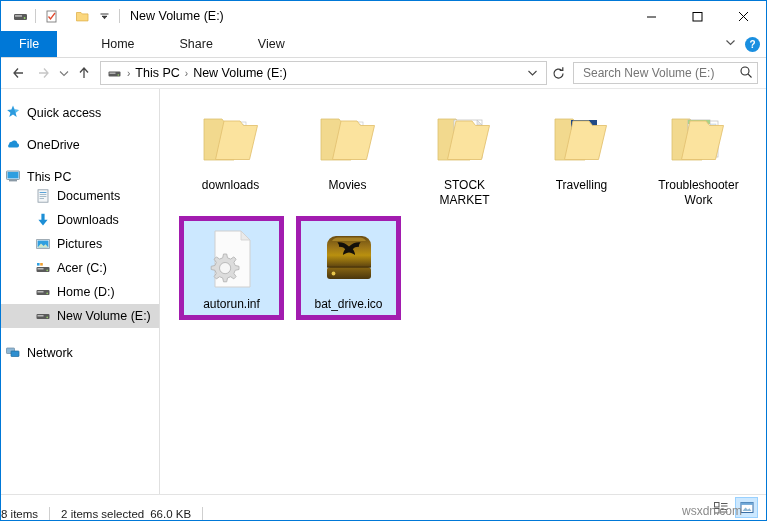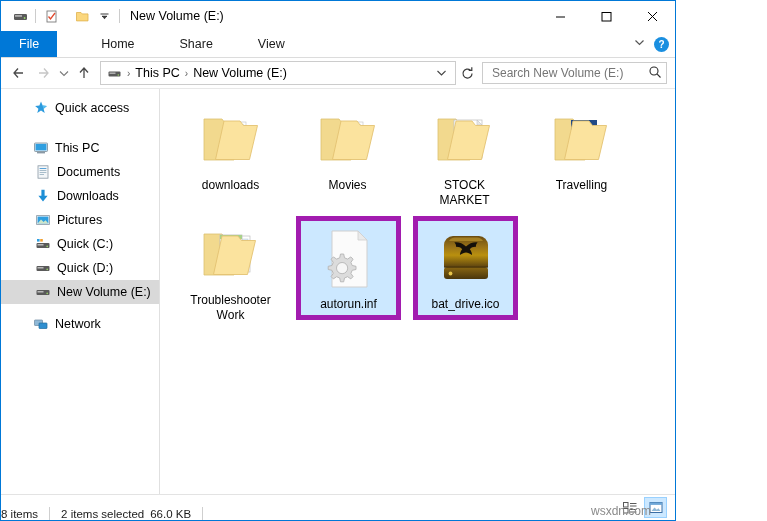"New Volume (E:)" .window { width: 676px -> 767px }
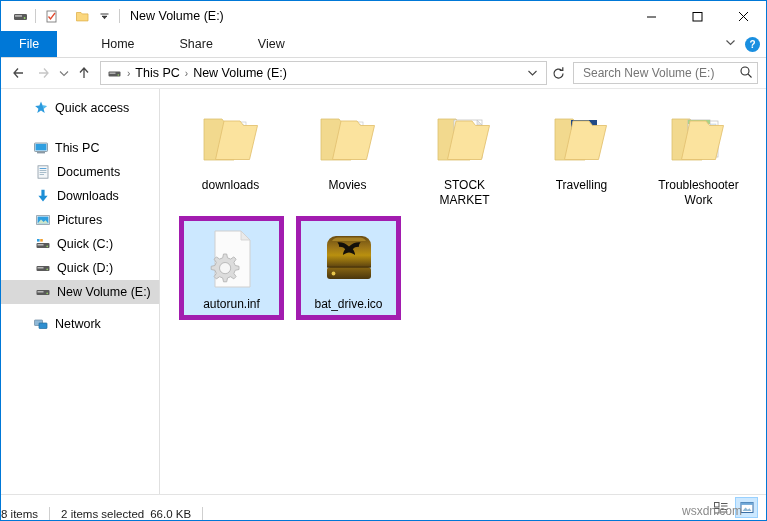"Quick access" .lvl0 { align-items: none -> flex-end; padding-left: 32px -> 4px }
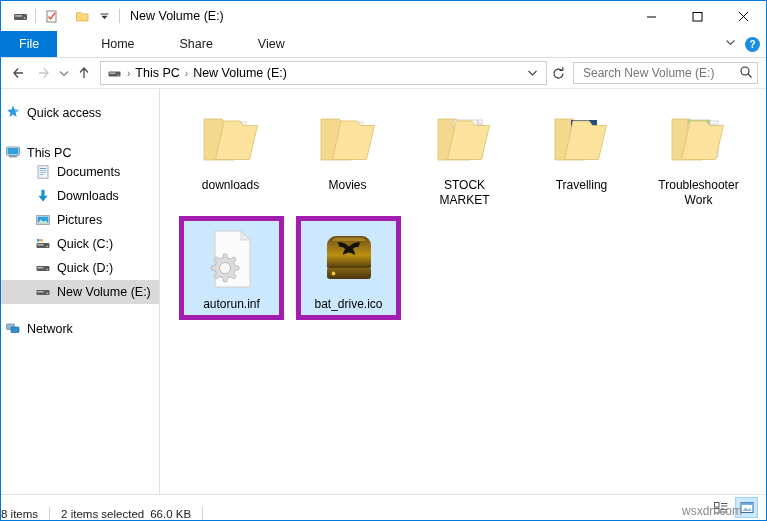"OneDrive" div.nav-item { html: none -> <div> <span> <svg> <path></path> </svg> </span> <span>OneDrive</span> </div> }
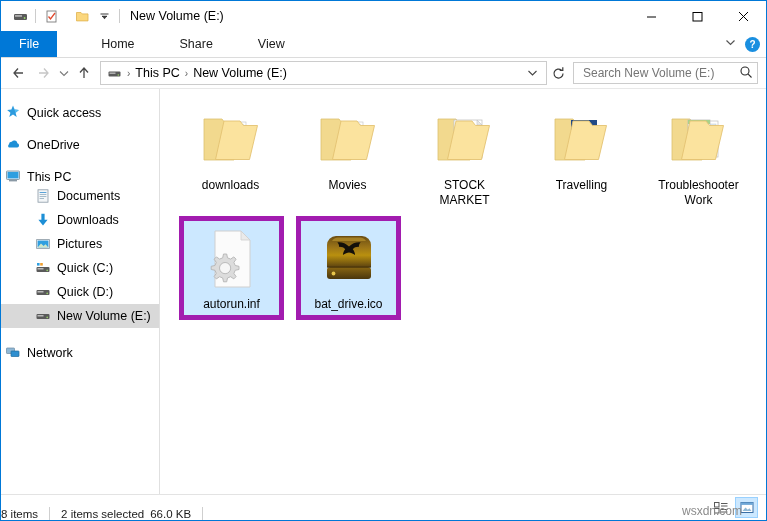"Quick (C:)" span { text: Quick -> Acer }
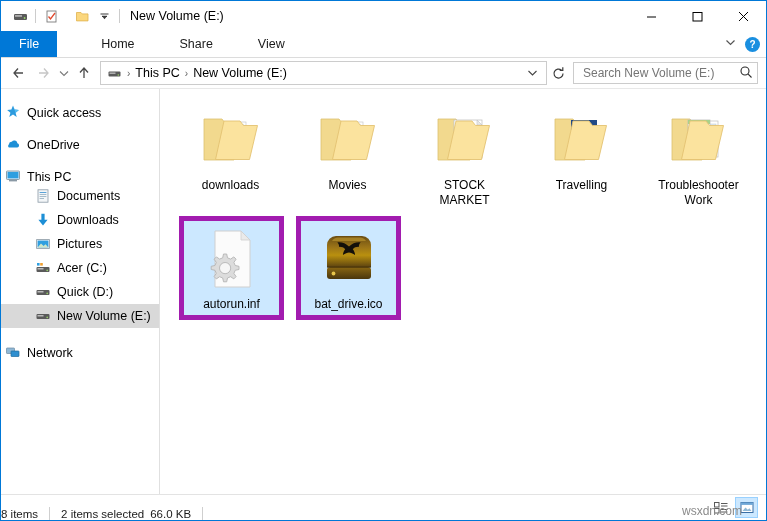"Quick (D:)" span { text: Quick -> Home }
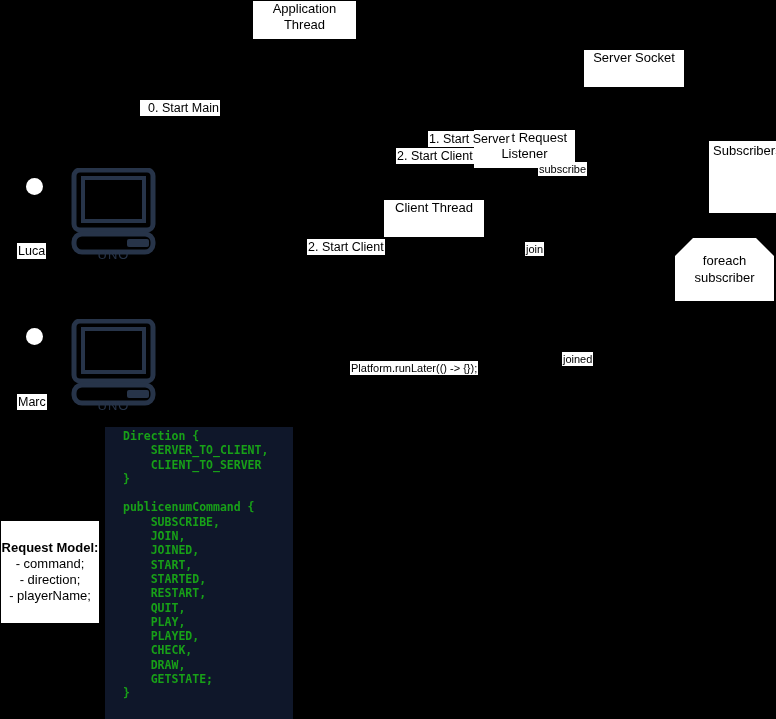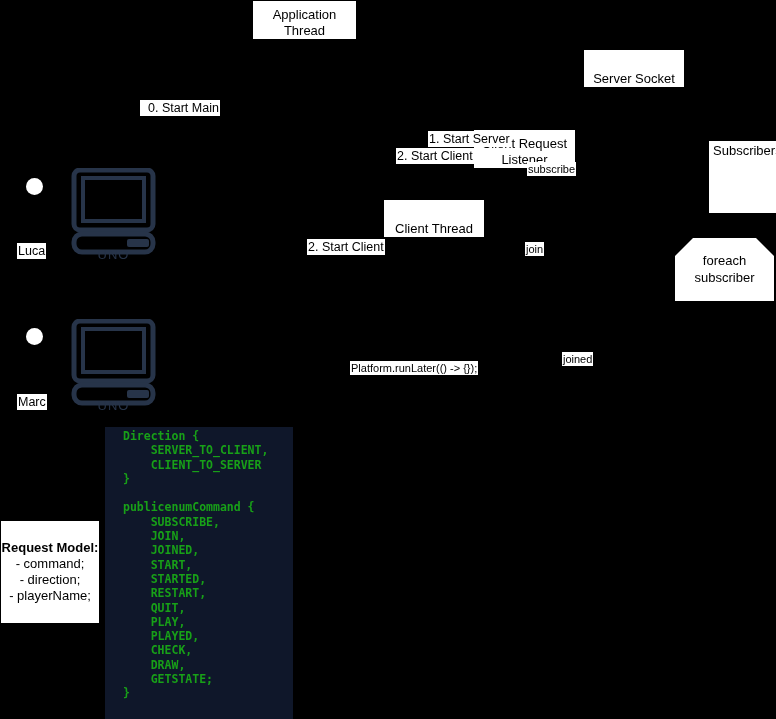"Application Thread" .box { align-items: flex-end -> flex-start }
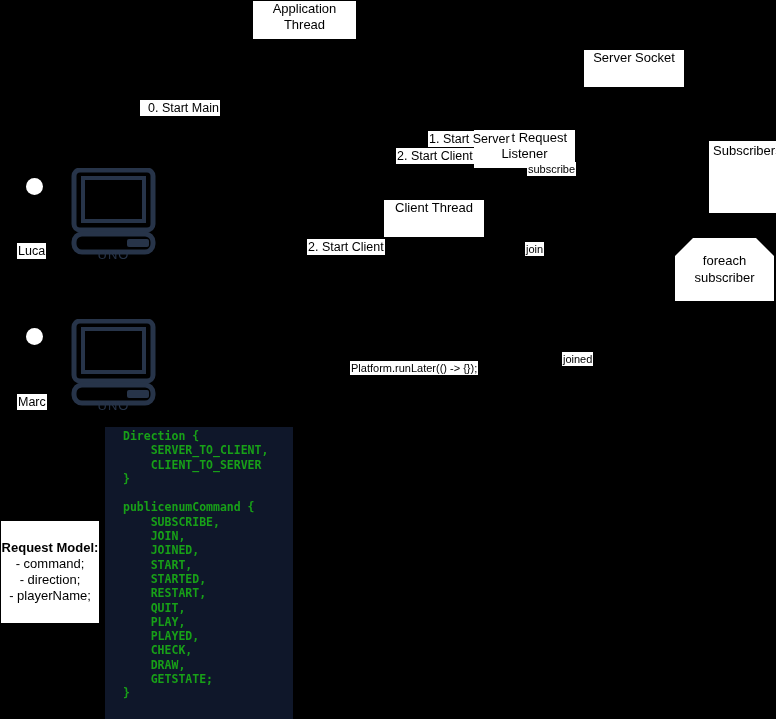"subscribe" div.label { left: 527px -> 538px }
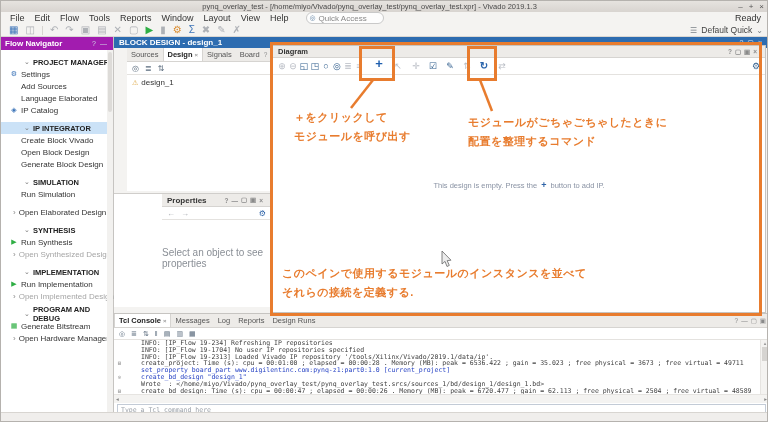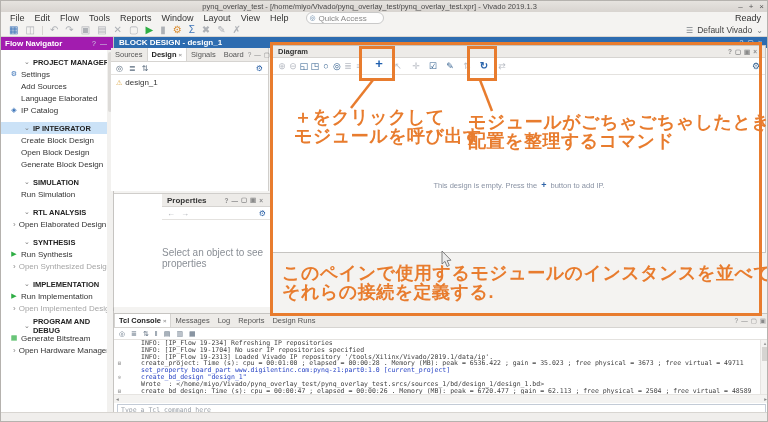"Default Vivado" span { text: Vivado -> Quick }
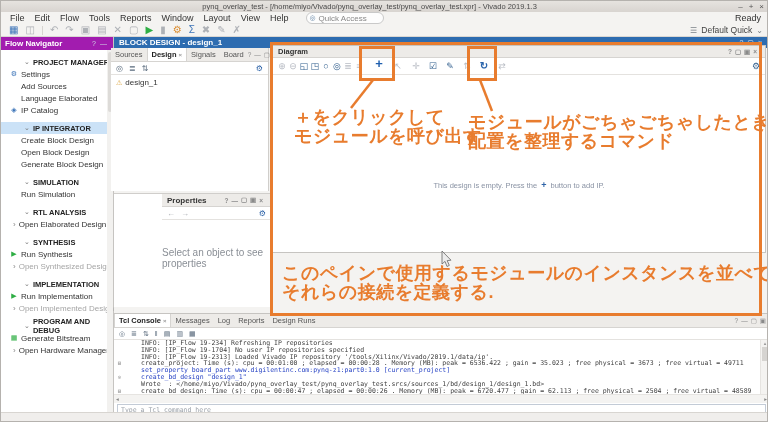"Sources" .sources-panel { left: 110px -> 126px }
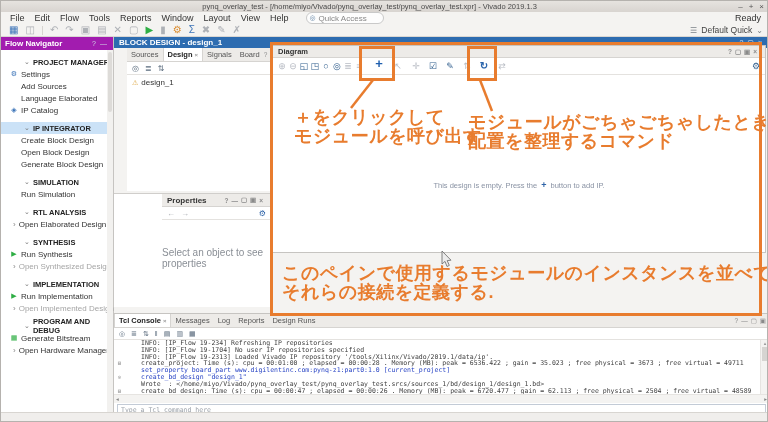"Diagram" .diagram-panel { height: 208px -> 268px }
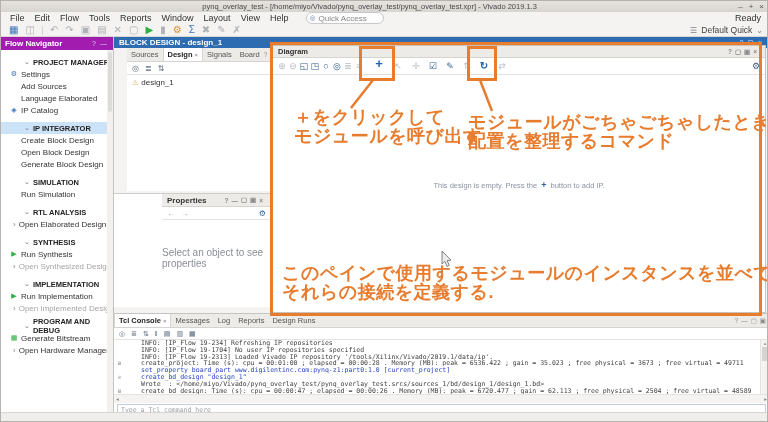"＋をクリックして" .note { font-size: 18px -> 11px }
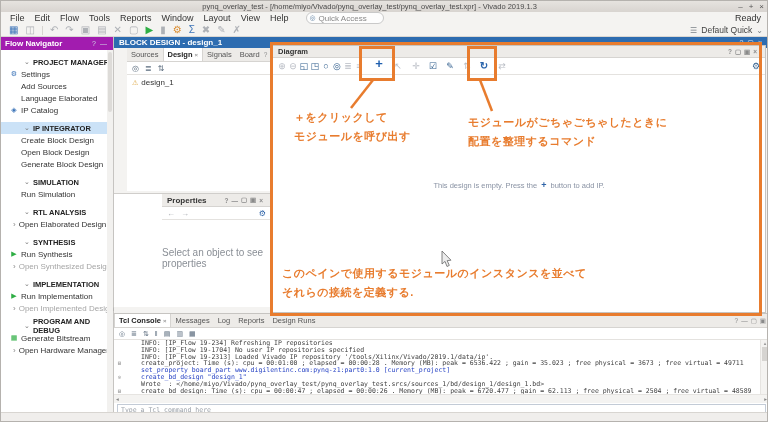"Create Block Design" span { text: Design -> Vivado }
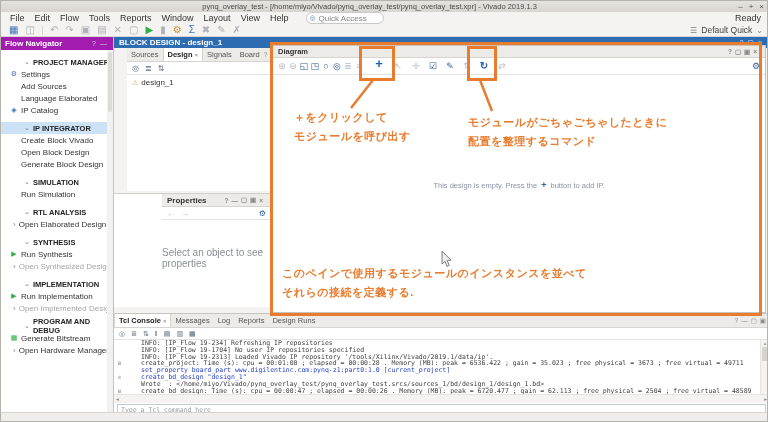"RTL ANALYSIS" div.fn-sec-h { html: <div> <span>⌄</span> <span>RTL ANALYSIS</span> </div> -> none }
==================================================
### Exercise directions
Each line of the listing above should be retyped exactly, with no pictures.

### Answer to this task
"New Volume (E:)" .window { width: 676px -> 767px }
"Quick access" .lvl0 { align-items: none -> flex-end; padding-left: 32px -> 4px }
"OneDrive" div.nav-item { html: none -> <div> <span> <svg> <path></path> </svg> </span> <span>OneDrive</span> </div> }
"Quick (C:)" span { text: Quick -> Acer }
"Quick (D:)" span { text: Quick -> Home }
"Application Thread" .box { align-items: flex-end -> flex-start }
"subscribe" div.label { left: 527px -> 538px }
"Default Vivado" span { text: Vivado -> Quick }
"Sources" .sources-panel { left: 110px -> 126px }
"Diagram" .diagram-panel { height: 208px -> 268px }
"＋をクリックして" .note { font-size: 18px -> 11px }
"Create Block Design" span { text: Design -> Vivado }
"RTL ANALYSIS" div.fn-sec-h { html: <div> <span>⌄</span> <span>RTL ANALYSIS</span> </div> -> none }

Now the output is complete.